Por tanto, la felicidad en el trabajo es un asunto muy serio, e invertir en felicidad en el trabajo tiene una lógica de negocio incontestable. Desafortunadamente varias encuestas nos indican que el nivel de “engagement” de las personas está en mínimos y la experiencia nos dice que son todavía muchas las organizaciones que no se preocupan lo suficiente de esta cuestión.
Por eso quise terminar mi charla planteando tres ideas especialmente dirigidas a aquellas empresas que puedan estar pensando en hacer algo sobre este asunto:
La primera idea: que la felicidad en el trabajo se puede medir y gestionar. Existen diferentes modelos y constructos y diversos instrumentos de medición y diagnóstico. Sin embargo lo más importante (como siempre) no son los datos sino qué se hace con ellos.

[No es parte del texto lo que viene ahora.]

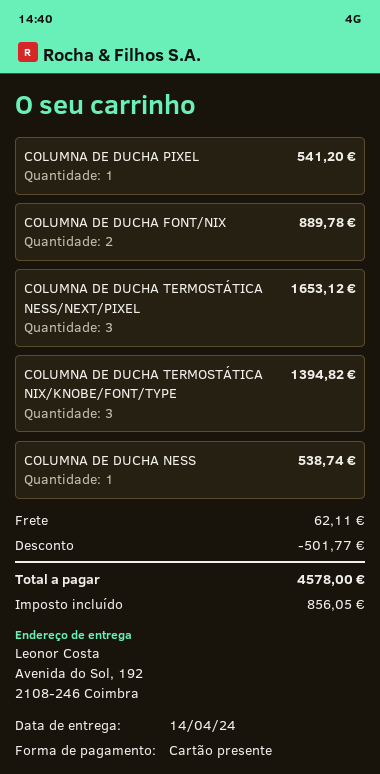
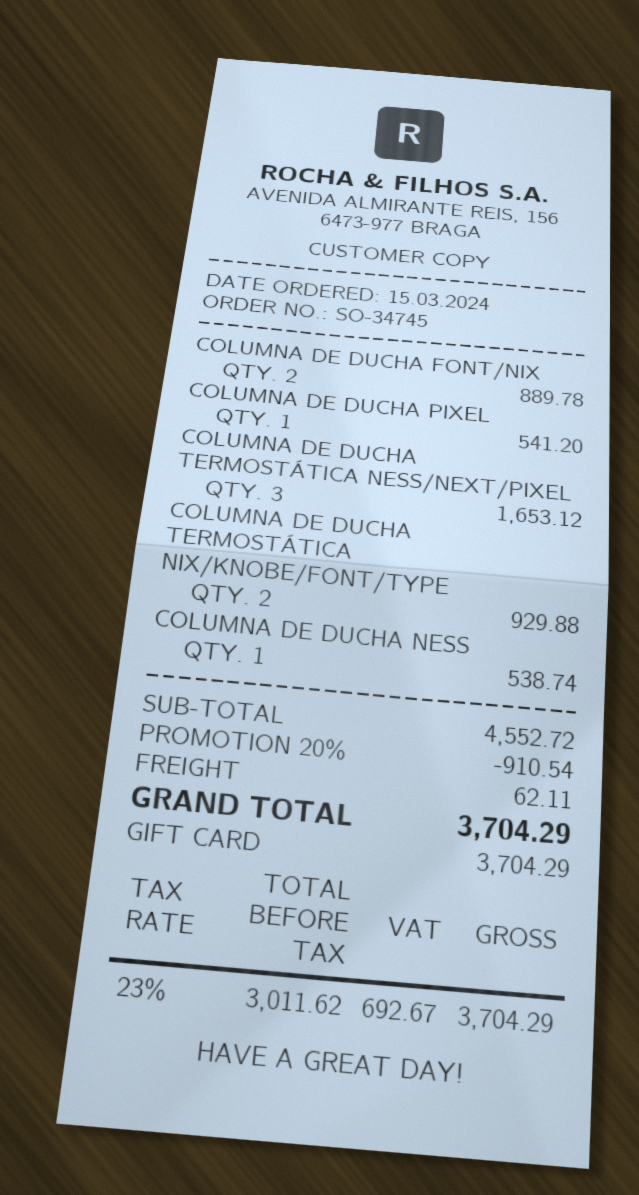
COLUMNA DE DUCHA TERMOSTÁTICA NIX/KNOBE/FONT/TYPE: 3 for 1394.82 -> 2 for 929.88
discount: 501.77 -> 910.54
tax: 856.05 -> 692.67
total: 4578.00 -> 3704.29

La segunda idea: que la felicidad en el trabajo es una responsabilidad compartida de los individuos y las organizaciones y que para conseguir cambios se debe trabajar en paralelo en ambos planos, empezando por que ambos (individuos y organizaciones) tomen conciencia de cual es el punto del que parten y el impacto que esa situación de partida tiene en sus resultados.
La tercera idea y última idea: que la reflexión sin acción no sirve de nada, pero que tampoco sirve de nada el “café para todos” al que todavía son tan aficionados en algunas empresas. Cada persona y cada organización necesitan comprometerse y diseñar y llevar a cabo acciones concretas de cambio que les proyecten en la dirección deseada.